Les différentes approches soulignent l’incertitude du marché sur le court terme. Sur le long terme, le plein impact de ces sanctions n’apparaîtra sans doute qu’après le 11 novembre, le délai fixé par les Etats-Unis. Mais, cette situation peut aussi offrir des possibilités étant donné que certaines entreprises reposant sur de bons principes fondamentaux pourraient devenir plus aisément accessibles.

Malgré les questions laissées en suspens sur certains noms chinois, il y a peu de risque que les investissements ESG nationaux ne se développent pas.

En particulier, le soutien concernant le bien-fondé des investisseurs en obligations ESG croît en Chine. Un rapport de l’institut CFA réalisé en 2019 en coopération avec les Principes des Nations Unies pour l’Investissement Responsable a montré que les spécialistes financiers chinois s’attendent à ce que les problèmes liés aux facteurs ESG aient un impact plus fréquent sur les rendements et les marges des obligations d’ici 2022. Plus spécialement, 57 % ont déclaré que les problèmes de gouvernance influenceront les rendements/la marge des obligations d’entreprises en Chine d’ici 2022, vs. 26 % en 2017. En ce qui concerne les problèmes environnementaux, le pourcentage était de 48 % d’ici 2022, vs. 13 % en 2017, et pour les problèmes sociaux, le score était de 43 % d’ici 2022, contre 17 % en 2017.

La valeur ajoutée ESG

Du point de vue global, il existe un groupe de recherche encore plus étendu qui présente les avantages de l’intégration ESG sur une plus grande échelle. Ceci attire les investisseurs en obligations à la recherche de rendements et les portefeuilles centrés sur la référence afin d’attribuer un rôle plus important à la durabilité dans le risque d’investissement.

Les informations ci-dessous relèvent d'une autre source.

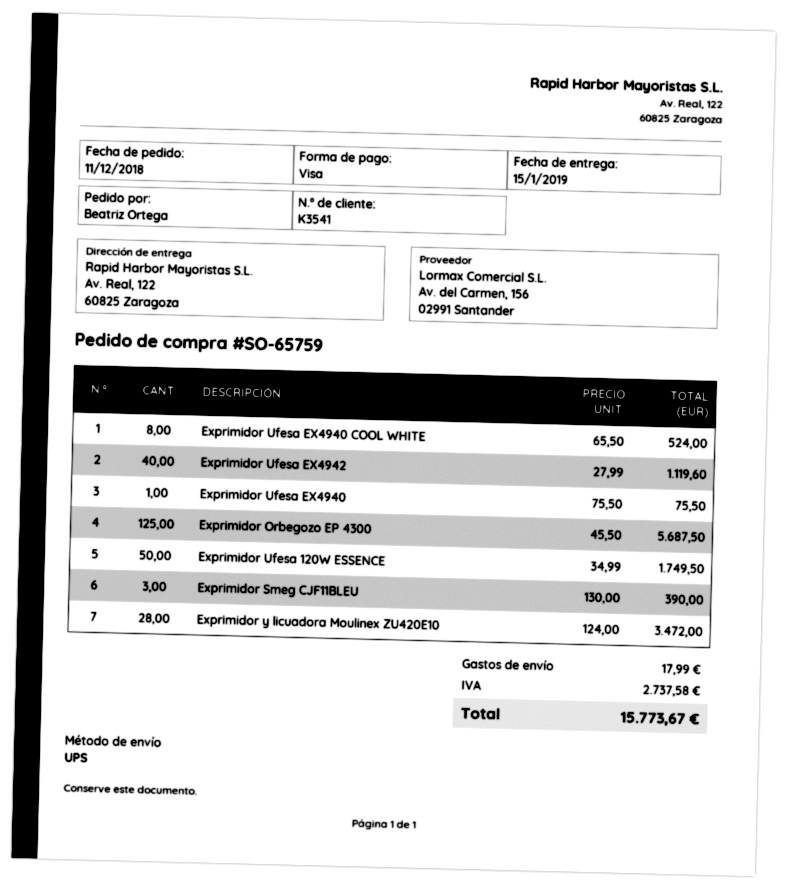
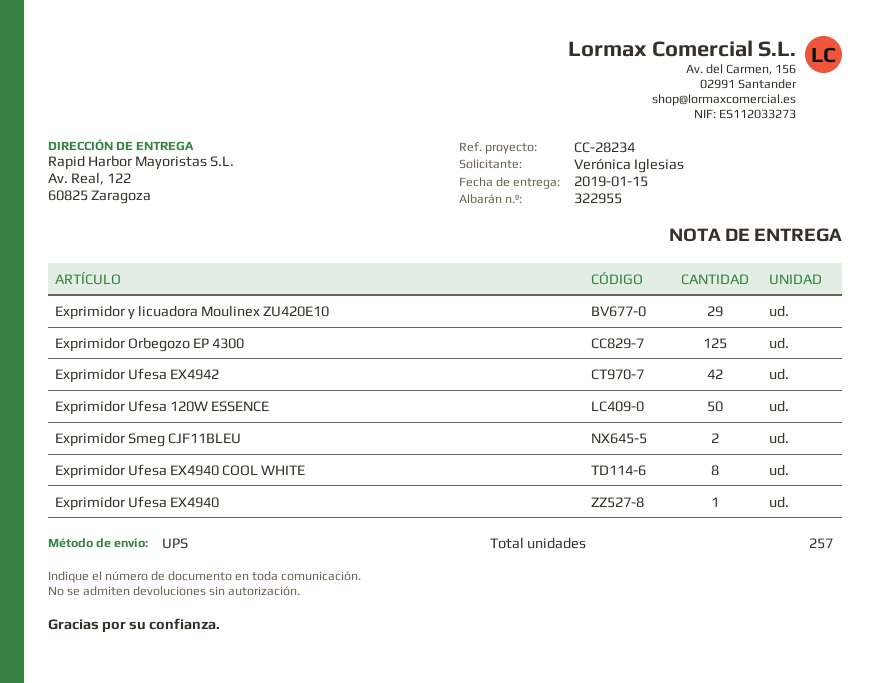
ordered by: Beatriz Ortega -> Verónica Iglesias
Exprimidor Ufesa EX4942: 40 -> 42
Exprimidor Smeg CJF11BLEU: 3 -> 2
Exprimidor y licuadora Moulinex ZU420E10: 28 -> 29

Bref, les études ont montré que les fonds obligataires centrés sur les critères ESG ont tendance à être plus résilients vis-à-vis du risque à la baisse, comparés aux fonds traditionnels. Selon les recherches menées par Fidelity par exemple, consacrées aux neufs premiers mois de 2020, les entreprises présentant de bonnes caractéristiques affichent une gestion plus prudente et s’avéreront plus robustes en cas de crise.

En conformité avec ces résultats, bien qu’étalés sur une courte plage de neuf mois, les obligations des 154 entreprises pourvues d’un score ESG élevé, ont affiché un rendement d’environ -0,5 % en moyenne, comparé à -1,5 % pour les 557 entreprises ayant affiché un score moyen et -4,6 % pour les 225 entreprises caractérisées par un mauvais score ESG.

Par ailleurs, l’étude a signalé que le marché discrimine les entreprises en s’appuyant sur leur engagement en matière de durabilité, pour ce qui est de la faillite ou de la reprise.

C’est pourquoi, il est important de pouvoir justifier la durabilité afin de lui attribuer un rôle plus important dans la gestion active des portefeuilles.